Autrefois quand mes vers ont animé la scène,

L'ordre où j'étois contrainct m'a fait bien de la peine ;

Ce travail importun m'a longtemps martyré,

Mais enfin, grâce aux dieux, je m'en suis retiré.

Il disait encore :

La reigle me desplaist, j'écris confusément;
Jamais un bon esprit ne fait rien qu'aisément.

Nous avons l'aveu du coupable et le secret de sa fécondité trop souvent stérile. Ces poëtes qui méprisent l'art et qui dédaignent le travail dissipent souvent en œuvres éphémères de riches facultés. Théophile n'a pas essayé, à la suite de Ronsard, de contrefaire l'antiquité: en cela, on ne saurait le blâmer; mais il a eu tort de ne pas se laisser guider par Malherbe, puisqu'il reconnaissait que ce réformateur de la poésie «<nous avait appris le français », et qu'il lisait dans ses vers «<l'immortalité de sa vie ». Il disait encore

J'aime sa renommée et non pas sa leçon;

et il ne comprit pas qu'il aurait fallu écouter la leçon pour avoir part à la renommée.
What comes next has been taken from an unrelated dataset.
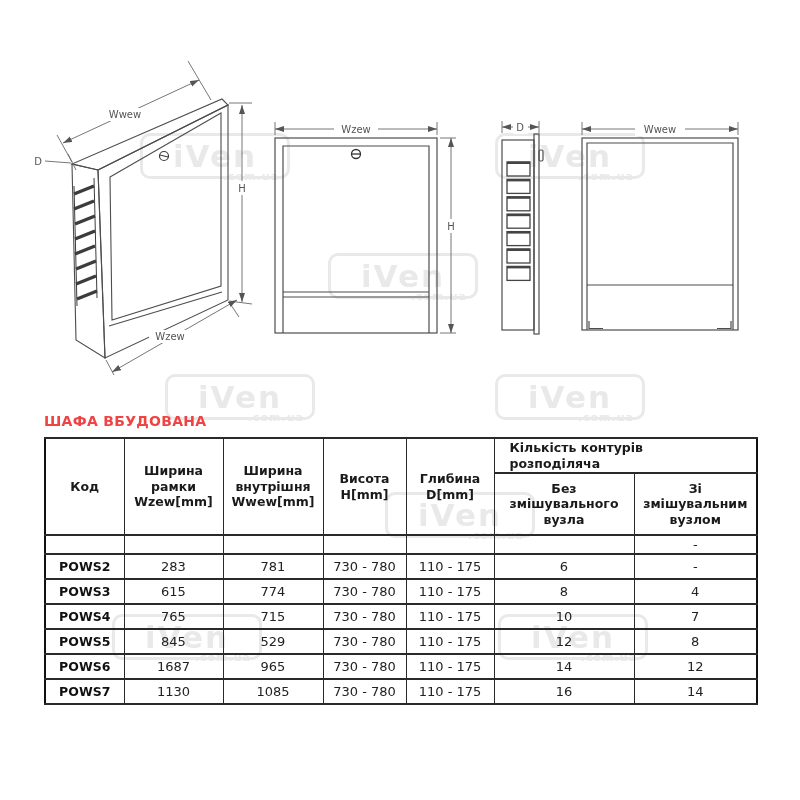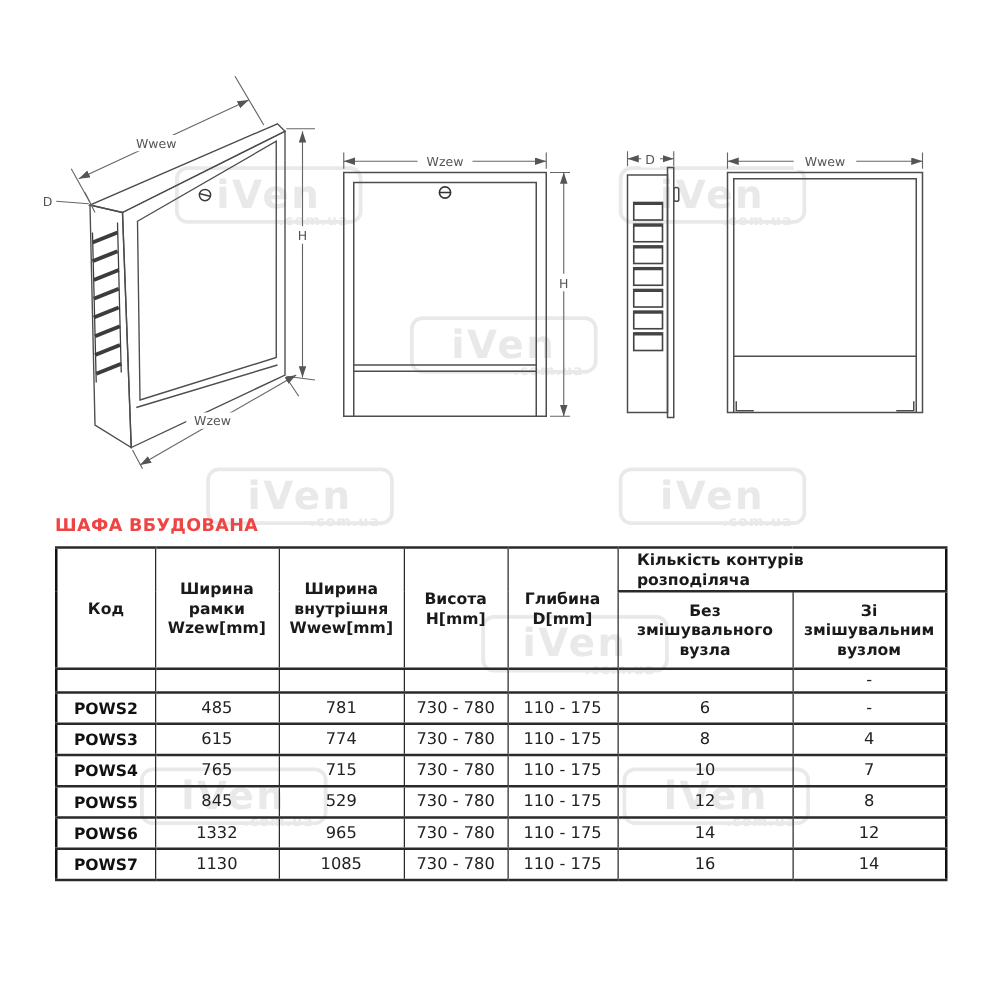"485" td { text: 485 -> 283 }
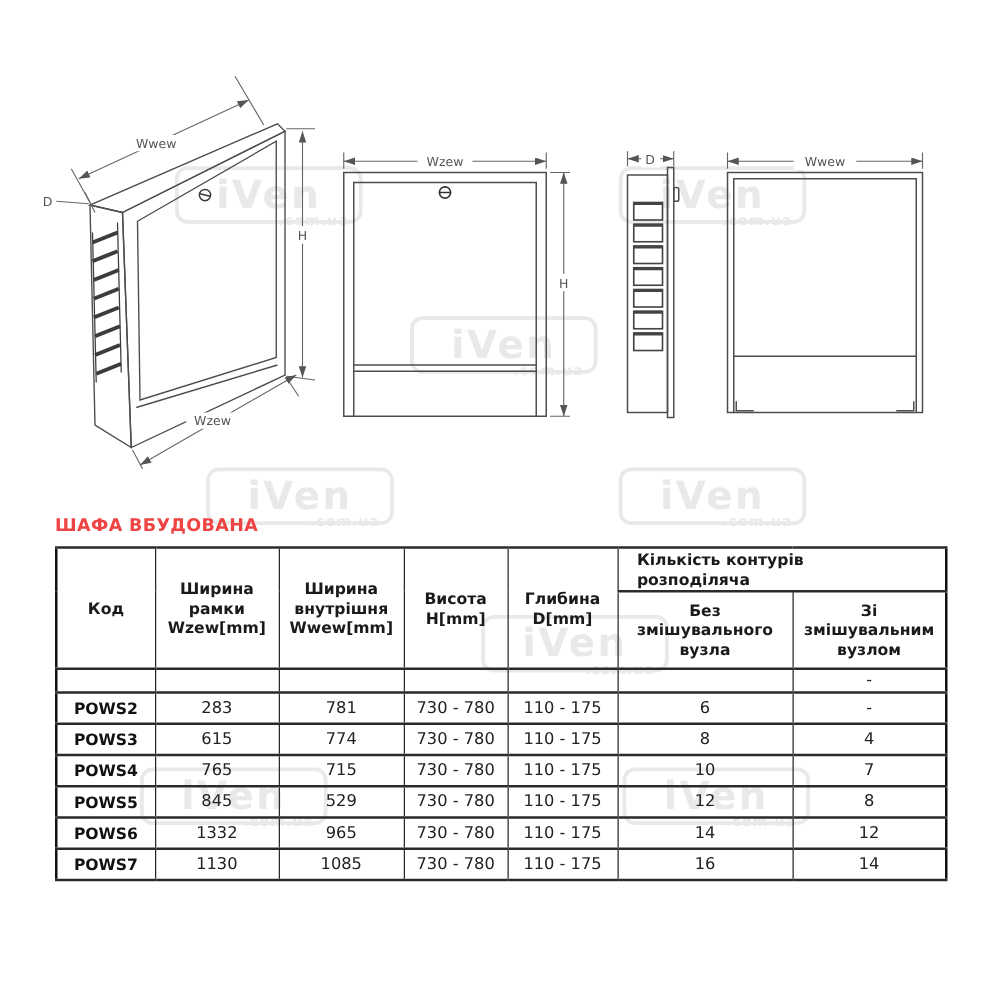"1332" td { text: 1332 -> 1687 }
Théophile s'est gâté par nonchalance et par indépendance. On le regrette, parce que la nature, qu'il ne seconda pas, l'avait beaucoup favorisé. Il est facile de le reconnaître au tour aisé de ses poésies légères, à la clarté de son langage, au relief et à la netteté de quelques expressions. Ce qui manque, c'est le choix, c'est la connaissance du « pouvoir d'un mot mis en sa place » enseigné par Malherbe. Et cependant cette muse négligée qui refuse de se réduire « aux règles du devoir » a

encore d'heureuses rencontres. Ne reconnait-on pas le poëte dans cette peinture des rochers qui bordent l'Océan ?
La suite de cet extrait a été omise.